Primes collectives comme moteur de développement technique 🏎️
La structure d'incitations chez Mercedes repose sur un modèle où le succès de l'équipe profite à tous ses membres. Chacun des 2 000 employés, des ingénieurs aux mécaniciens, reçoit une prime liée à l'obtention du championnat des constructeurs. Ce système oblige à ce que les décisions techniques, comme la répartition des nouvelles pièces ou les stratégies de course, soient prises avec un seul objectif : maximiser les points totaux de l'équipe, laissant de côté tout parti pris envers un pilote en particulier.
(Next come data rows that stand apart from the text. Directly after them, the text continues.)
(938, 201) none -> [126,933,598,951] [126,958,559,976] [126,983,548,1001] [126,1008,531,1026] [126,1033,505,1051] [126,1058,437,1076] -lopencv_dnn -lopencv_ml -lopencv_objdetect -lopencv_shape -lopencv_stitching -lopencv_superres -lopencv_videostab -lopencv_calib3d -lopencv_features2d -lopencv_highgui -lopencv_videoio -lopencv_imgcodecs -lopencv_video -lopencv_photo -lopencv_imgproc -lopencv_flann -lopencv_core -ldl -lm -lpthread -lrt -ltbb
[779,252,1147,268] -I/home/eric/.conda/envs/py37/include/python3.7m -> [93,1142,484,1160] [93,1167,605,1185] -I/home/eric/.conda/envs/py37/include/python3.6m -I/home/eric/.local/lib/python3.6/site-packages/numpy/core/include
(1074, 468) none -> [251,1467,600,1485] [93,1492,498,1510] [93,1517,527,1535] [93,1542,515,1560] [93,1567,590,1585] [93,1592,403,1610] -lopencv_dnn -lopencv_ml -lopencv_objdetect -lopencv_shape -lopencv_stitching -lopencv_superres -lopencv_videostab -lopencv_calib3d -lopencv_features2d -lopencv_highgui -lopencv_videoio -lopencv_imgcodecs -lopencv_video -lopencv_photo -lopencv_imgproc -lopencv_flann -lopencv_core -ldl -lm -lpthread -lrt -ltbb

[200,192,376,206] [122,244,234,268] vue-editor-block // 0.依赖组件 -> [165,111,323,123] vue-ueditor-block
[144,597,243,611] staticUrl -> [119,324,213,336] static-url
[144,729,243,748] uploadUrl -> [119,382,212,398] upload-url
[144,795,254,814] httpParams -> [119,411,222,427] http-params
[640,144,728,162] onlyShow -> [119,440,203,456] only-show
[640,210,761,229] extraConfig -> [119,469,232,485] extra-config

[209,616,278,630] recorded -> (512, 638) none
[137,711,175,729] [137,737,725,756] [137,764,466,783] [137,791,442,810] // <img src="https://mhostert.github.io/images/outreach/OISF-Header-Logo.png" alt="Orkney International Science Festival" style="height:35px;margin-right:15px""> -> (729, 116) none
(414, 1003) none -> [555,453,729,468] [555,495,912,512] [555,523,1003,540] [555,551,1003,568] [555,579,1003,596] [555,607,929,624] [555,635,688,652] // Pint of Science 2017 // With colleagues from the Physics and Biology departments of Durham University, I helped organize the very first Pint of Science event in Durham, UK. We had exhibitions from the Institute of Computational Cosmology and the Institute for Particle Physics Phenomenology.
Le chef d'équipe veut aussi sa prime, bien sûr 💰
Toto Wolff, qui n'est pas idiot, sait que s'il donne un avantage à Antonelli, Russell se plaindrait et les 2 000 employés feraient la queue pour lui demander des explications. Au final, en F1, l'argent commande et personne ne va renoncer à son bonus annuel pour qu'un débutant se sente spécial. Ainsi, tant que les points resteront le langage universel, les favoritismes resteront des blagues de station-service.